Biden’s Executive Order to Boost Threat Sharing, Supply Chain Security

President Joe Biden signed an executive order on Wednesday that takes aim at the country’s infrastructure cybersecurity weaknesses and is designed to bolster threat sharing between the government and private security agencies, as well as supply chain security.

“For too long, we failed to take the necessary steps to modernize our cybersecurity defenses because doing so takes time, effort, and money,” a senior administration official said during the press conference. “Instead, we’ve accepted that we’ll move from one incident response to the next.” 

“We simply cannot let ‘waiting for the next incident to happen’ to be the status quo under which we operate,” they added. “ [P]oor software security, and the current market development of ‘build, sell, and maybe patch later’ means we routinely install software with significant vulnerabilities into some of our most critical systems and infrastructure.”

The order follows the massive ransomware attack on Texas’ Colonial Pipeline on May 7 that drove the computerized equipment offline and temporarily disrupted its 5,550 miles of fuel supply chain on the East Coast. The attack was launched by the DarkSide hacking group.

The Colonial attack joins a host of other supply chain incidents in the last six months, including the Accellion hack and SolarWinds Orion compromise. 

Combined with an increasing number of attempted exploits on publicly known vulnerabilities, such as those found in Microsoft Exchange Servers, there’s an overall sense that the country’s infrastructure is vulnerable to attack through a range of overall security weaknesses.

“Recent cybersecurity incidents such as SolarWinds, Microsoft Exchange, and the Colonial Pipeline incident are a sobering reminder that U.S. public and private sector entities increasingly face sophisticated malicious cyber activity from both nation-state actors and cyber criminals,” according to the announcement.

“These incidents share commonalities, including insufficient cybersecurity defenses that leave public and private sector entities more vulnerable to incidents,” it added.

The hope is that the order will mark a decided shift into modernizing the country’s cybersecurity defenses, first through the protection of federal networks, then to improve information sharing between the federal government and the private sector on cyber issues.

The order enables IT service providers to share information with the government, in addition to requiring these vendors to share certain information when a breach occurs.

Vendors are often hesitant or unable to voluntarily share data on compromised networks, which officials explained can occur due to contractual obligations or even fear of repercussions. The order removes those barriers and requires vendors to share breach information that could impact government networks.

Other private sector elements impacted by the order include the establishment of a Cybersecurity Safety Review Board, which will be co-chaired by both private sector and government leads.

The board will convene after major cybersecurity incidents to analyze the event and make concrete recommendations to improve overall security. Officials noted that it’s modeled after the National Transportation Safety Board, used after airplane crashes and other significant incidents.

The move is designed to squash current issues with organizations continuing to repeat past mistakes following a breach, which can lead to continued security missteps.

The order will also work to create a standardized playbook and a set of definitions for cyber incident response within government agencies, ensuring agencies are prepared to identify and mitigate threats.

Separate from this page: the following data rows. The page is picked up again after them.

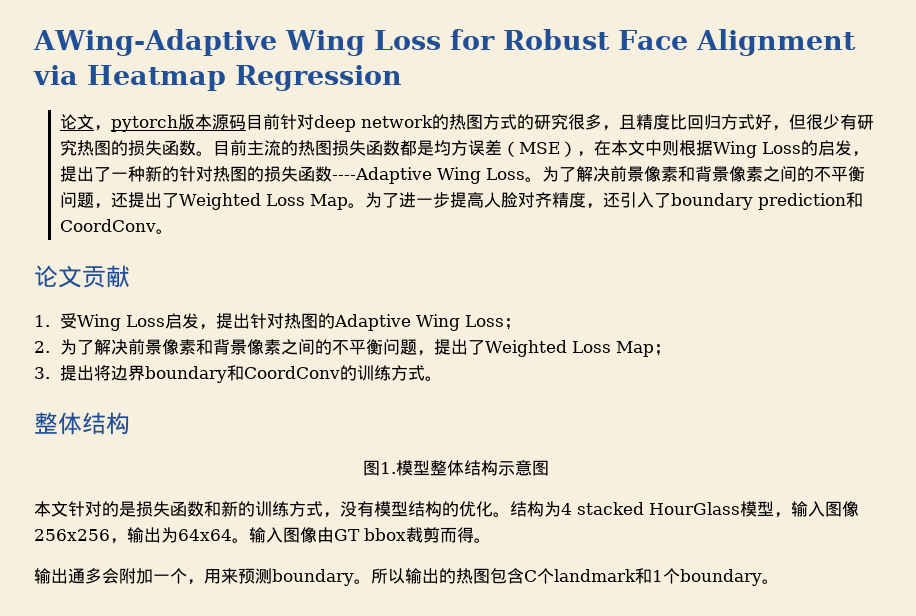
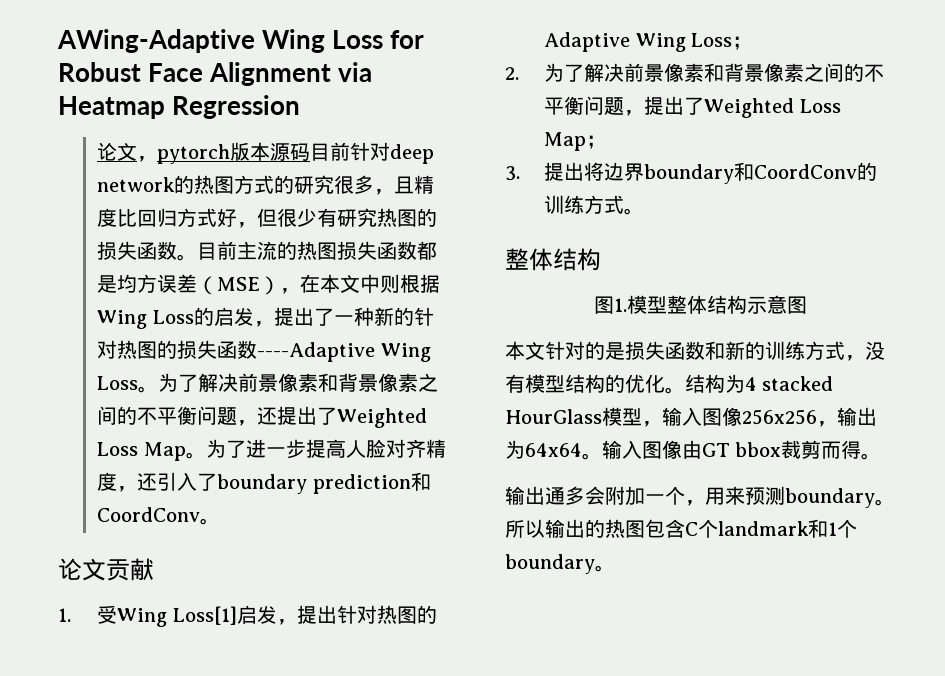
[126,315,166,327] Loss -> [172,606,237,625] Loss[1]

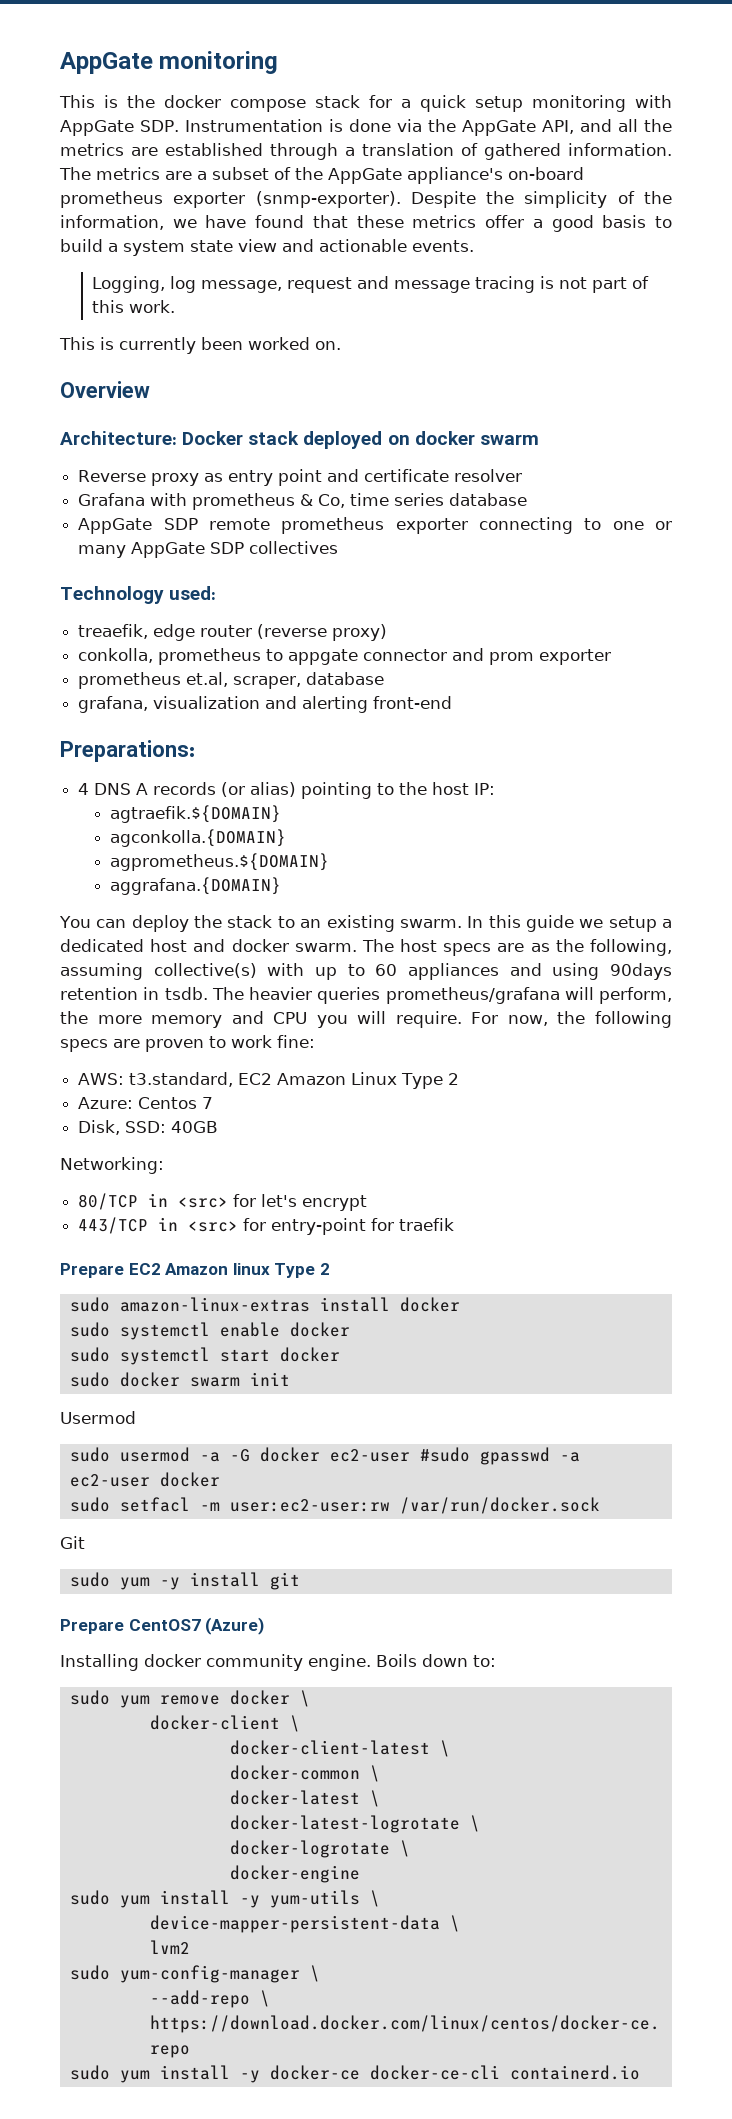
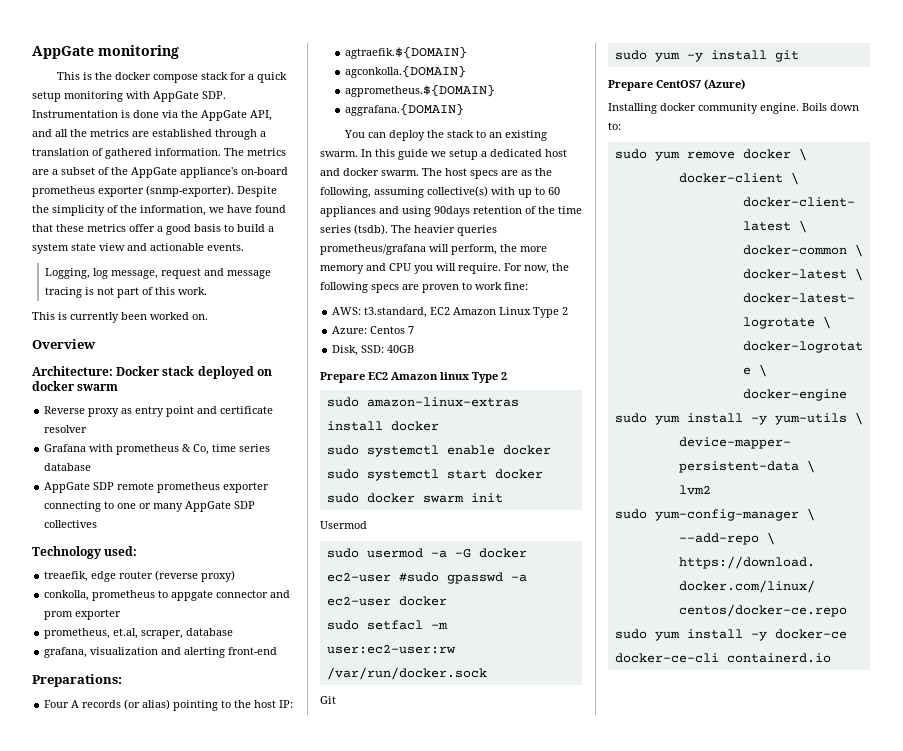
[78,672,182,689] prometheus -> [44,628,111,639] prometheus,
[78,783,132,795] 4 DNS -> [44,700,70,708] Four
[143,987,208,1000] in tsdb. -> [525,206,582,214] [320,224,388,235] of the time series (tsdb).
[60,1157,164,1174] [78,1193,368,1211] [78,1217,455,1235] // Networking: // 80/TCP in <src> for let's encrypt // 443/TCP in <src> for entry-point for traefik -> (415, 349) none

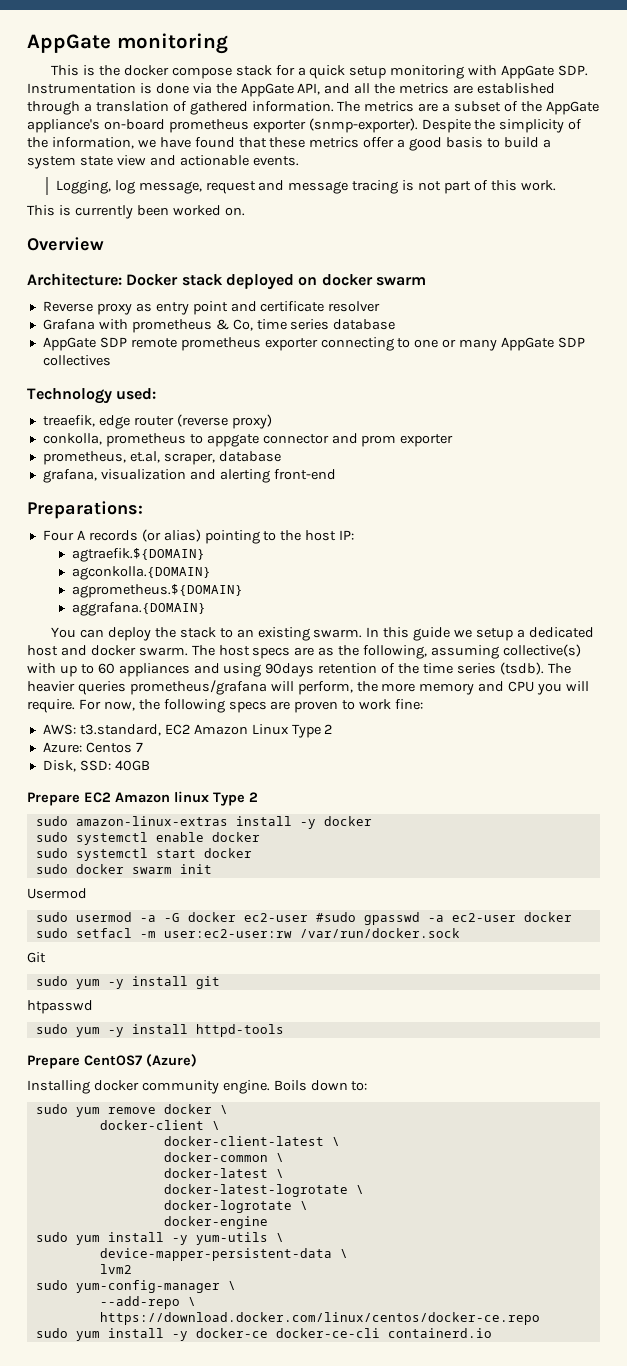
(383, 426) none -> [299,819,316,829] -y
(799, 56) none -> [27,1000,93,1014] [35,1024,284,1037] // htpasswd // sudo yum -y install httpd-tools

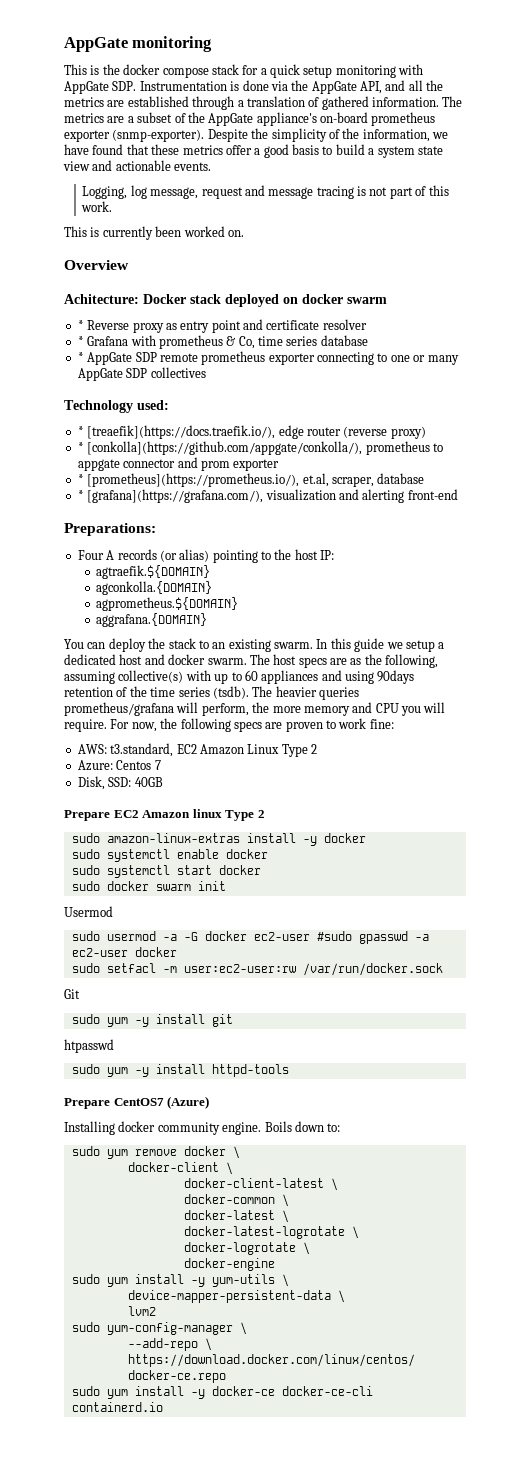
[27,273,122,286] Architecture: -> [64,294,139,304] Achitecture:
(426, 281) none -> [77,320,84,330] *
(381, 306) none -> [77,336,84,346] *
(396, 324) none -> [77,352,84,362] *
[42,415,95,427] treaefik, -> [77,425,276,439] * [treaefik](https://docs.traefik.io/),
[42,433,102,445] conkolla, -> [77,441,363,455] * [conkolla](https://github.com/appgate/conkolla/),
[42,451,126,465] prometheus, -> [77,473,300,487] * [prometheus](https://prometheus.io/),
[42,469,97,483] grafana, -> [77,489,264,503] * [grafana](https://grafana.com/),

Officials said the hope is to provide a meaningful template to the private sector for its own response efforts.

Supply chain security will also get a boost from the order, including standards for software sold to the federal government and the establishment of a public-private process for developing and using “the power of Federal procurement to incentivize the market.”

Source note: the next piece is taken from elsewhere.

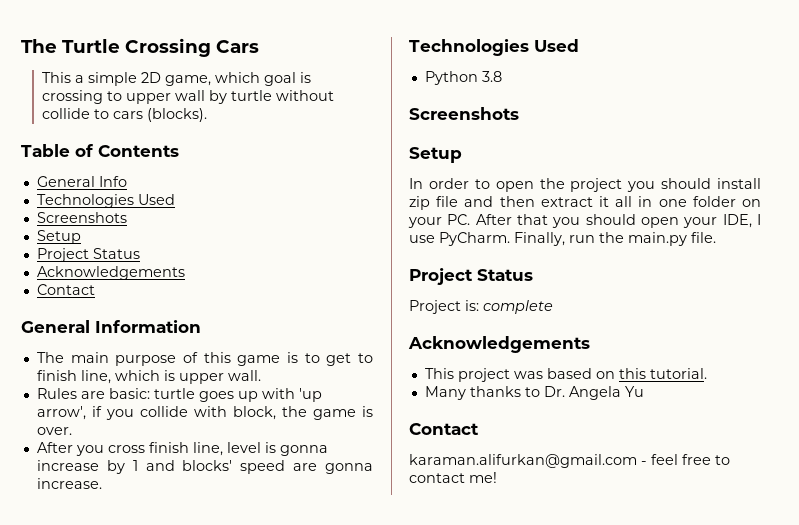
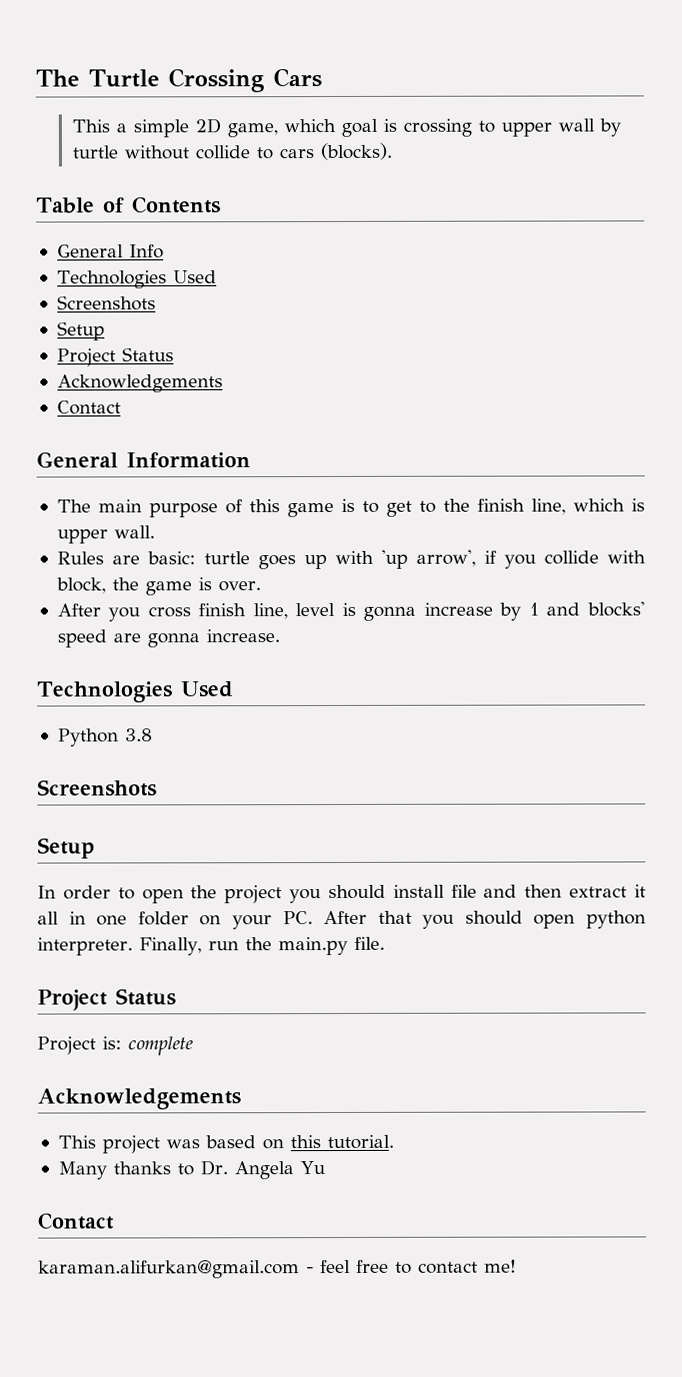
(373, 358) none -> [442,498,470,512] the
[409,196,430,210] zip -> (445, 891) none
[683,214,761,228] [409,232,510,246] your IDE, I use PyCharm. -> [585,910,646,929] [37,937,133,956] python interpreter.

“It creates a pilot program to create an ‘energy star’ type of label so the government – and the public at large – can quickly determine whether software was developed securely,” officials explained. 

“Too much of our software, including critical software, is shipped with significant vulnerabilities that our adversaries exploit. This is a long-standing, well-known problem, but for too long we have kicked the can down the road,” they added.

The executive order joins the cybersecurity effort by the Biden administration to address the increasing number of supply chain incidents.

Deputy National Security Advisor for Cyber and Emerging Technology Anne Neuberger was appointed lead investigator for the federal response to the SolarWinds supply chain attack. The investigation enabled some of the key directives of the latest executive order.